OGH9ObA12/17f28.6.2017

Der Oberste Gerichtshof hat als Revisions- und Rekursgericht in Arbeits- und Sozialrechtssachen durch den Senatspräsidenten des Obersten Gerichtshofs Dr. Hopf als Vorsitzenden, die Hofrätin des Obersten Gerichtshofs Hon.‑Prof. Dr. Dehn, den Hofrat des Obersten Gerichtshofs Dr. Hargassner sowie die fachkundigen Laienrichter Johannes Püller und Mag. Matthias Schachner in der Arbeitsrechtssache der klagenden Partei Arbeiterbetriebsrat der B***** GmbH, *****, vertreten durch Mag. German Storch, Mag. Rainer Storch, Rechtsanwälte in Linz, gegen die beklagte Partei B***** GmbH, *****, vertreten durch Dr. Alfred Hawel, Dr. Ernst Eypeltauer ua, Rechtsanwälte in Linz, wegen Feststellung gemäß § 54 Abs 1 ASGG (Streitwert: 21.800 EUR), über die Revision und den Rekurs der beklagten Partei gegen das Teilurteil und den Beschluss des Oberlandesgerichts Linz als Berufungsgericht in Arbeits- und Sozialrechtssachen vom 29. November 2016, GZ 11 Ra 71/16i-13, mit denen der Berufung der klagenden Partei gegen das Urteil des Landesgerichts Linz als Arbeits- und Sozialgericht vom 3. Mai 2016, GZ 9 Cga 24/16y-9, Folge gegeben wurde, in nichtöffentlicher Sitzung beschlossen und zu Recht erkannt:

European Case Law Identifier: ECLI:AT:OGH0002:2017:009OBA00012.17F.0628.000

 

Spruch:

 

Der Revision und dem Rekurs der beklagten Partei wird nicht Folge gegeben.

Die Kostenentscheidung ist der Endentscheidung vorbehalten.

 

Entscheidungsgründe:

Die im vorliegenden Verfahren vom klagenden Betriebsrat vertretenen vier Mitarbeiter der Beklagten werden zur Arbeitsleistung der ***** Betriebsfeuerwehr ***** überlassen.
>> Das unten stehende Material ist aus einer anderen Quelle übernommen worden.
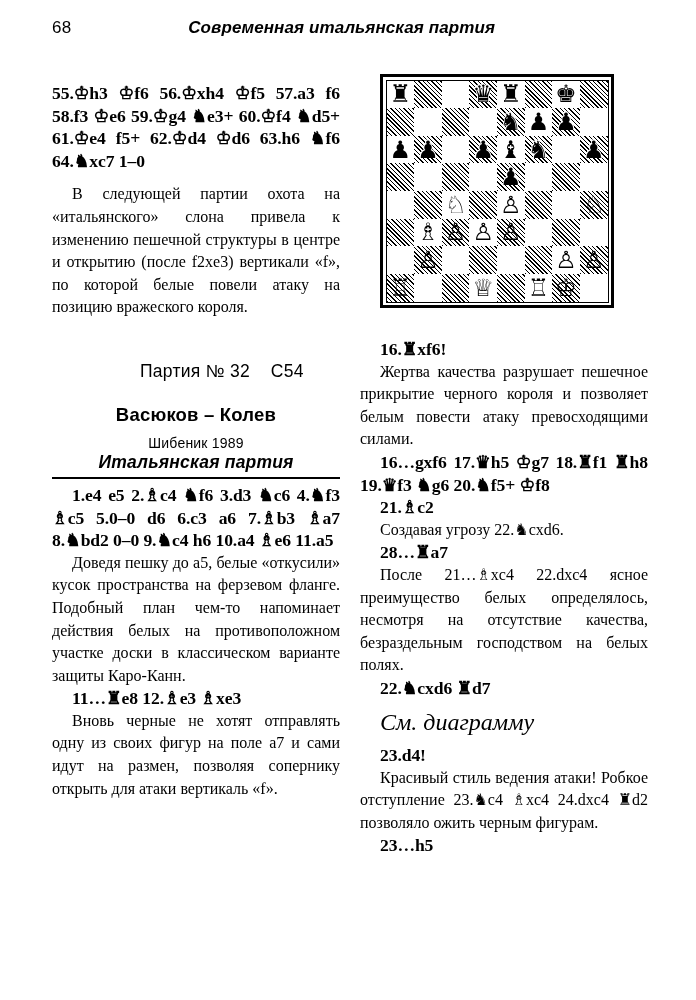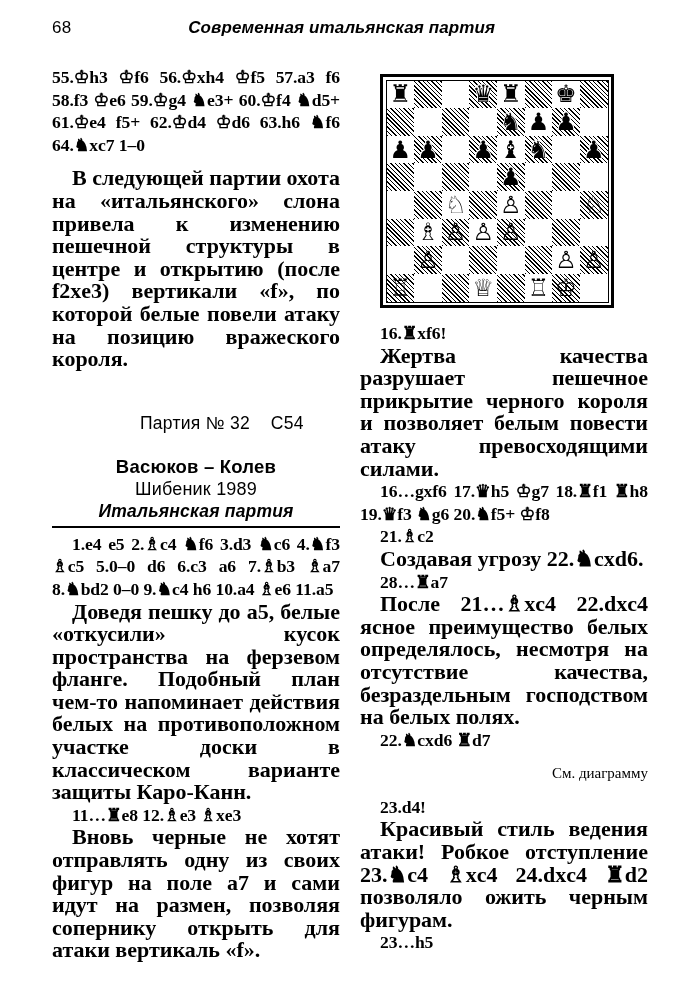--- a/index.html
+++ b/index.html
@@ -38,42 +38,41 @@
     margin-right:28px;
   }
   
   .cols{
     position:absolute;
     top:66px;left:52px;
     width:596px;height:918px;
   }
   .col{
     position:absolute;
-    top:0;width:288px;
+    top:16px;width:288px;
   }
   .col-left{left:0;}
   .col-right{left:308px;}
 
   p{margin:0;}
   .moves{
     font-weight:bold;
     font-size:17.6px;
     line-height:22.6px;
     text-align:justify;
     text-indent:20px;
     letter-spacing:-.1px;
   }
   .moves.no-indent{text-indent:0;}
   .prose{
-    font-size:22px;
+    font-size:16px;
     line-height:22.6px;
     text-align:justify;
     text-indent:20px;
     hyphens:manual;
-    font-weight:bold;
   }
   .prose.last,.moves.last{text-align:left;}
   .gap{height:11px;}
   .gap-sm{height:5px;}
   .gap-lg{height:17px;}
 
   
   .game-head{
     text-align:center;
     font-family:"Liberation Sans", sans-serif;
@@ -84,41 +83,41 @@
     letter-spacing:.3px;
     white-space:pre;
   }
   .game-head .players{
     font-size:18.5px;
     font-weight:bold;
     letter-spacing:.2px;
     margin-top:1px;
   }
   .game-head .place{
-    font-size:18px;
+    font-size:14px;
     letter-spacing:.2px;
-    margin-top:1px;
+    margin-top:9px;
   }
   .game-head .opening{
     font-size:17.5px;
     font-style:italic;
     font-weight:600;
     letter-spacing:.2px;
     margin-top:1px;
   }
   .rule{
     border:0;border-top:2.4px solid #000;
     margin:4px 0 0 0;
     width:100%;
   }
   .see-diagram{
-    font-size:15px;
+    font-style:italic;
+    font-size:24px;
     line-height:22.6px;
     text-indent:20px;
-    text-align:right;
   }
 
   
   .diagram-wrap{
     position:absolute;
     left:380px;top:74px;
     width:234px;height:234px;
   }
   .board-frame{
     width:100%;height:100%;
Ihre Dienstverhältnisse unterliegen unstrittig dem Kollektivvertrag für Arbeiter der chemischen Industrie (idF: Kollektivvertrag). Die Mitarbeiter verrichten ihre Arbeit in 12-Stunden-Schichten, davon acht Stunden aktive Arbeitszeit und vier Stunden inaktive Arbeitsbereitschaft. Sie sind in einen fixen Schichtplan mit zwei Tagen Tagdienst, zwei Tagen Nachtdienst und zwei freien Tagen eingeteilt. Durch Ausspringschichten ergibt sich eine durchschnittliche Wochenarbeitszeit von 45 Stunden.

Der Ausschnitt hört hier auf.